**WHAT THE EXERCISE ASKS**
Print the data exactly as written, but leave out each picture.

[User interface change data]
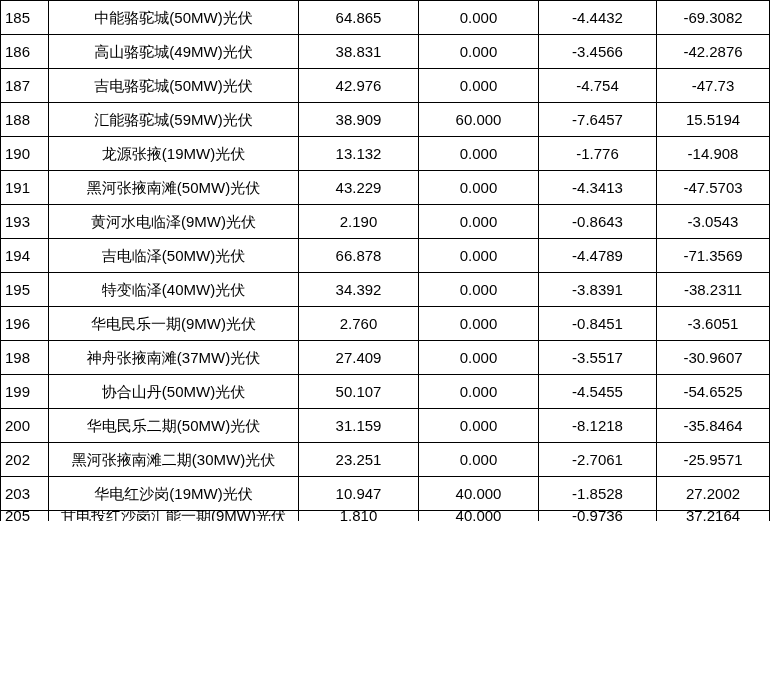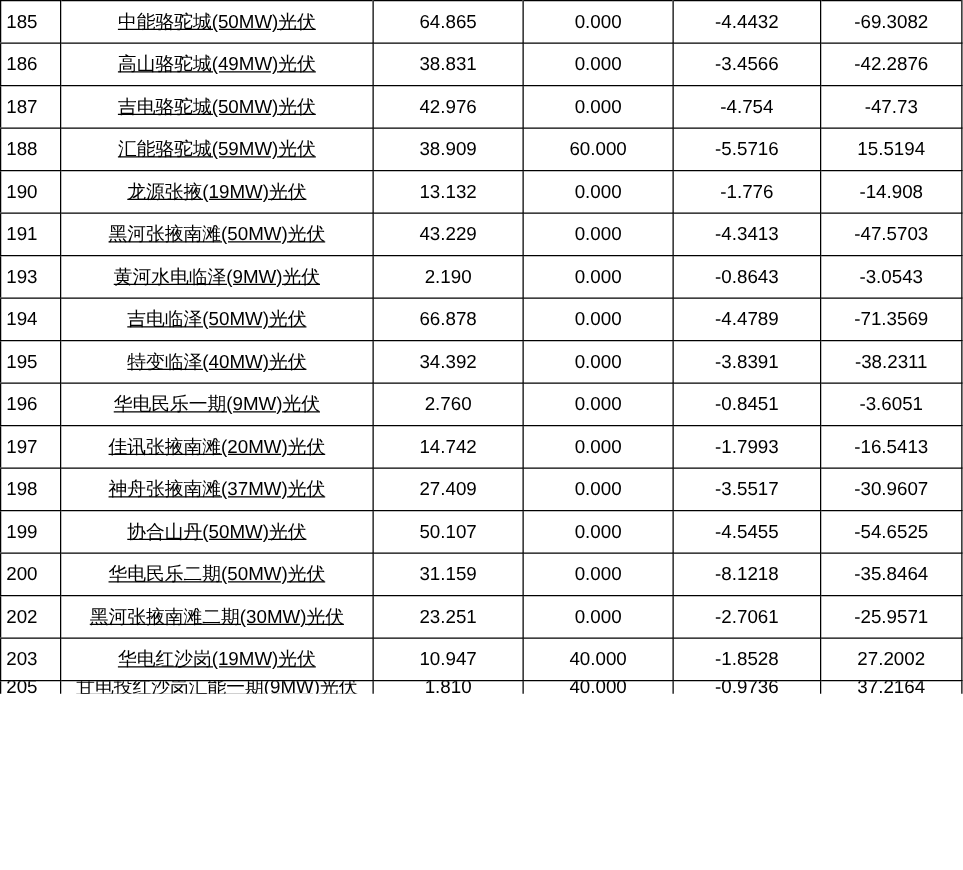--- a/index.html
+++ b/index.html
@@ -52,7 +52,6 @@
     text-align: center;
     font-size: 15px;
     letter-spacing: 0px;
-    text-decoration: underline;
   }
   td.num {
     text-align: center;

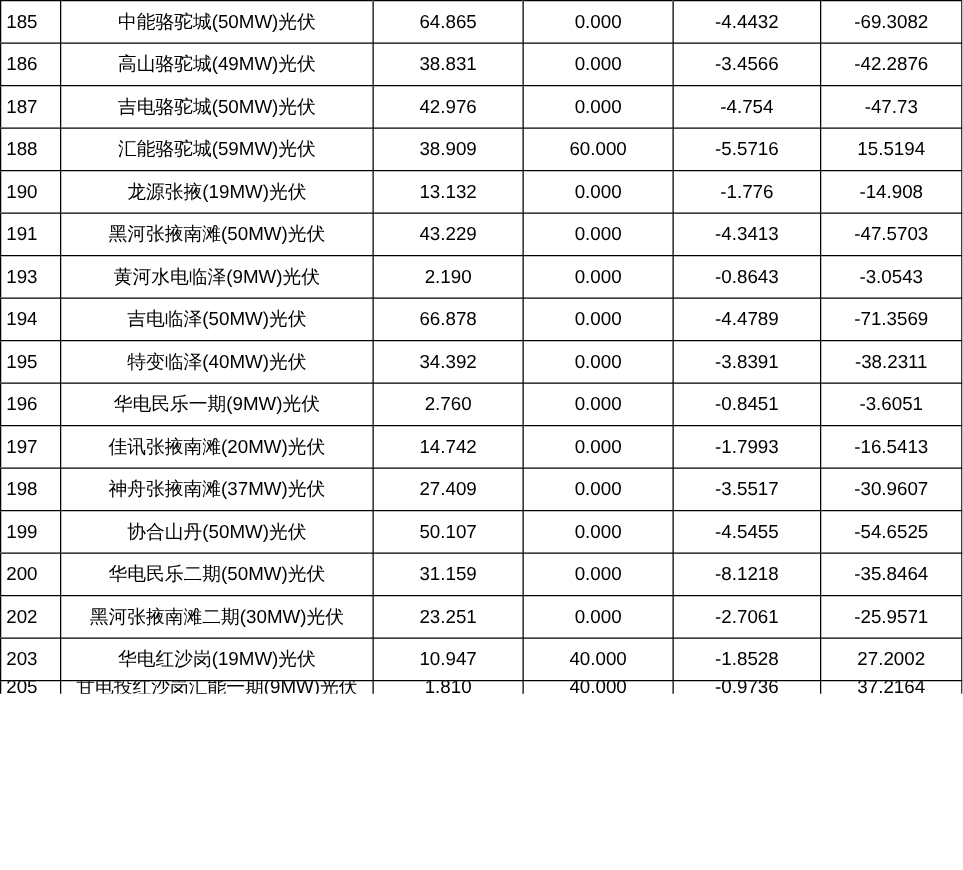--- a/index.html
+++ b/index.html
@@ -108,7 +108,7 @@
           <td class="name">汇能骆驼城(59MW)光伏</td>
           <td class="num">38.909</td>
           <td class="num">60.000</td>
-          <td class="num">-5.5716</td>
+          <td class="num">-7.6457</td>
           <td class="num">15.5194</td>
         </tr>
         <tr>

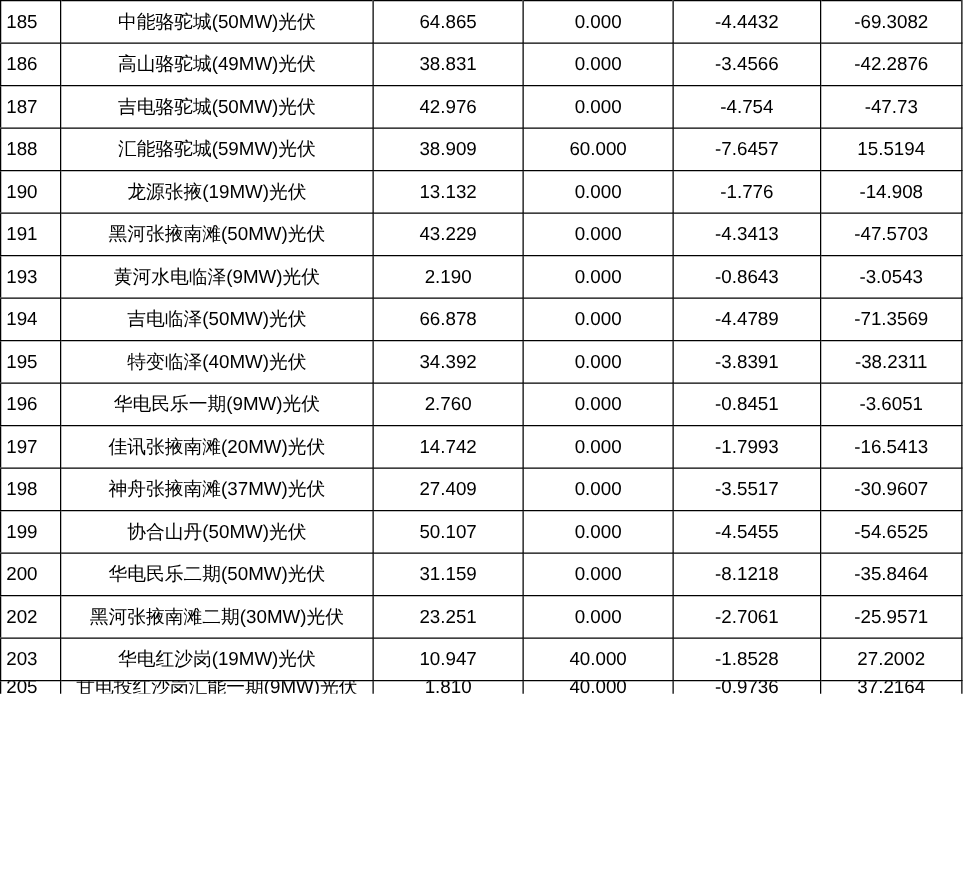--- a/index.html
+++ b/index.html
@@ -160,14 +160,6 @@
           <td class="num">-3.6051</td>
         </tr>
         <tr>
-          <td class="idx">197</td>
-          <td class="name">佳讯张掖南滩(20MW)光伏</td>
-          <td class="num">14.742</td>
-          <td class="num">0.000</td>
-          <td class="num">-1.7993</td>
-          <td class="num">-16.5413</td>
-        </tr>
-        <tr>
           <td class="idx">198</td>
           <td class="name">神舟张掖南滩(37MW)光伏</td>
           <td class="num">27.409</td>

**TASK OUTPUT**
--- a/index.html
+++ b/index.html
@@ -52,7 +52,6 @@
     text-align: center;
     font-size: 15px;
     letter-spacing: 0px;
-    text-decoration: underline;
   }
   td.num {
     text-align: center;

--- a/index.html
+++ b/index.html
@@ -108,7 +108,7 @@
           <td class="name">汇能骆驼城(59MW)光伏</td>
           <td class="num">38.909</td>
           <td class="num">60.000</td>
-          <td class="num">-5.5716</td>
+          <td class="num">-7.6457</td>
           <td class="num">15.5194</td>
         </tr>
         <tr>

--- a/index.html
+++ b/index.html
@@ -160,14 +160,6 @@
           <td class="num">-3.6051</td>
         </tr>
         <tr>
-          <td class="idx">197</td>
-          <td class="name">佳讯张掖南滩(20MW)光伏</td>
-          <td class="num">14.742</td>
-          <td class="num">0.000</td>
-          <td class="num">-1.7993</td>
-          <td class="num">-16.5413</td>
-        </tr>
-        <tr>
           <td class="idx">198</td>
           <td class="name">神舟张掖南滩(37MW)光伏</td>
           <td class="num">27.409</td>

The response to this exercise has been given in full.